WELLINGTON — The earthquake-devastated New Zealand city of Christchurch was rocked by two powerful 5.8 magnitude tremors Friday, sending terrified residents onto the streets and forcing the airport to close.
The first quake struck at 1:58 pm (0058 GMT) as stores were packed with Christmas shoppers, turning their festive mood into panic as stock fell from shelves.
Local news media reported people fleeing in fear as the quake and a series of strong aftershocks rattled the city.
The second 5.8 quake came 70 minutes later as inner-city streets were gridlocked by people desperate to get home.

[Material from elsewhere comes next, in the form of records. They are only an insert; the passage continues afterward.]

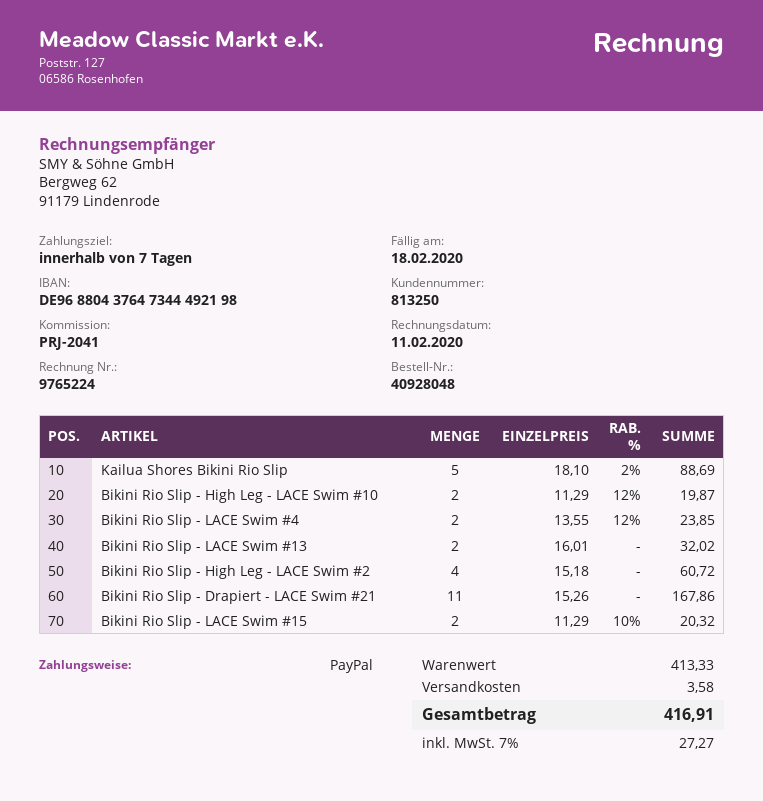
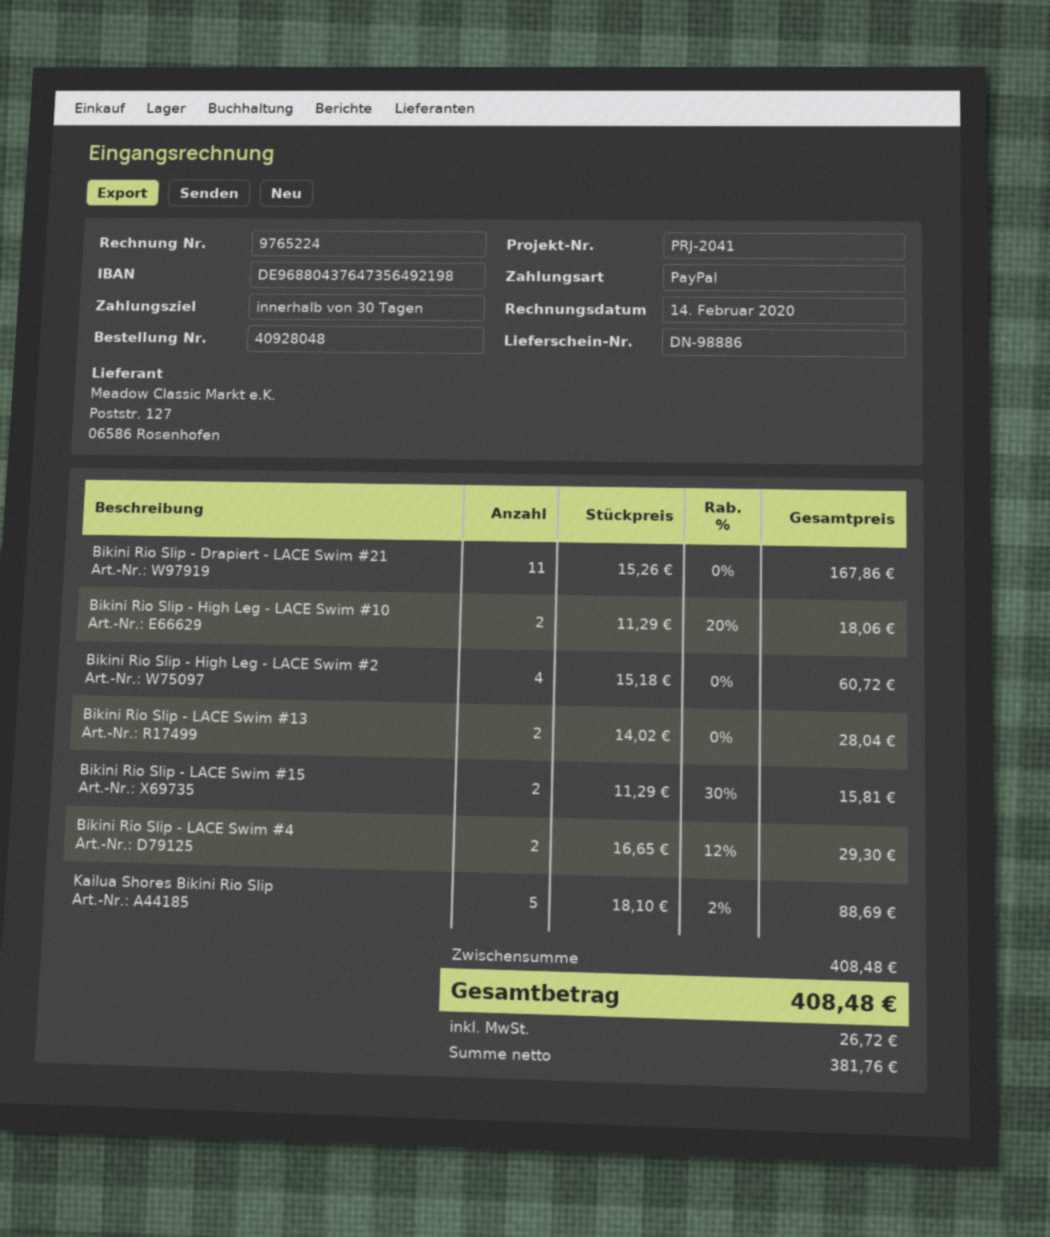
invoice date: 2020-02-11 -> 2020-02-14
payment terms: 7 days -> 30 days
bank account: DE96880437647344492198 -> DE96880437647356492198
Bikini Rio Slip - High Leg - LACE Swim #10: 2 x 11.29 - 12% = 19.87 -> 2 x 11.29 - 20% = 18.06
Bikini Rio Slip - LACE Swim #4: 2 x 13.55 - 12% = 23.85 -> 2 x 16.65 - 12% = 29.30
Bikini Rio Slip - LACE Swim #13: 2 x 16.01 = 32.02 -> 2 x 14.02 = 28.04
Bikini Rio Slip - LACE Swim #15: 2 x 11.29 - 10% = 20.32 -> 2 x 11.29 - 30% = 15.81
subtotal: 413.33 -> 408.48
shipping: 3.58 -> none
tax: 27.27 -> 26.72
total: 416.91 -> 408.48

“You can’t underestimate the ongoing stress this has created for people,” Mayor Bob Parker said, as the city continues to recover from a 6.3-magnitude quake in February that killed 181 people and destroyed much of the downtown area.
One person was rushed to hospital after being injured at a shopping mall and the National Crisis Management Centre was activated.
Telephone services were cut in many areas and electricity supplies disrupted, but police said there were no reports of other injuries or widespread damage.
The international airport and shopping malls were all evacuated and closed after the earthquake as a precautionary measure.
“I’m pretty sure we will be open again this afternoon,” airport chief executive Jim Boult told Radio New Zealand.
All available police units were mobilised to check on safety and damage across the city of more than 360,000 and people were urged to stay away from hill suburbs because of the risk of rockfalls.
Two vacant properties were reported to have collapsed and liquefaction appeared in some of the suburbs worst hit in previous earthquakes.
Scientists had warned last month of an increased probability that another powerful earthquake would hit Christchurch.
“We knew to expect aftershocks and one in the range around about 6.0 was expected over the next 12 months and that appears to have arrived,” Parker said.
Christchurch Central City Business Association manager Paul Lonsdale told Fairfax the quakes came at the worst possible time for retailers, as people completed their Christmas shopping.
“It’s really the last thing we needed — a shake just before Christmas,” he said.
“We’ve had a hell of a year really in many respects. We thought it was close to being over, but perhaps not quite.”
Government seismologists said both 5.8 quakes were shallow.
Christchurch resident Jo Davis told Fairfax News her neighbours were screaming.
“I was terrified. I guess just because it’s been so long since we’ve had a decent one. We’ve had a TV and glasses fall over but no repeat of liquefaction (when earth becomes fluid) like in June so I guess it’s not so bad.”
New Zealand sits on the so-called “Ring of Fire” the boundary of the Australian and Pacific tectonic plates, and experiences up to 15,000 tremors a year.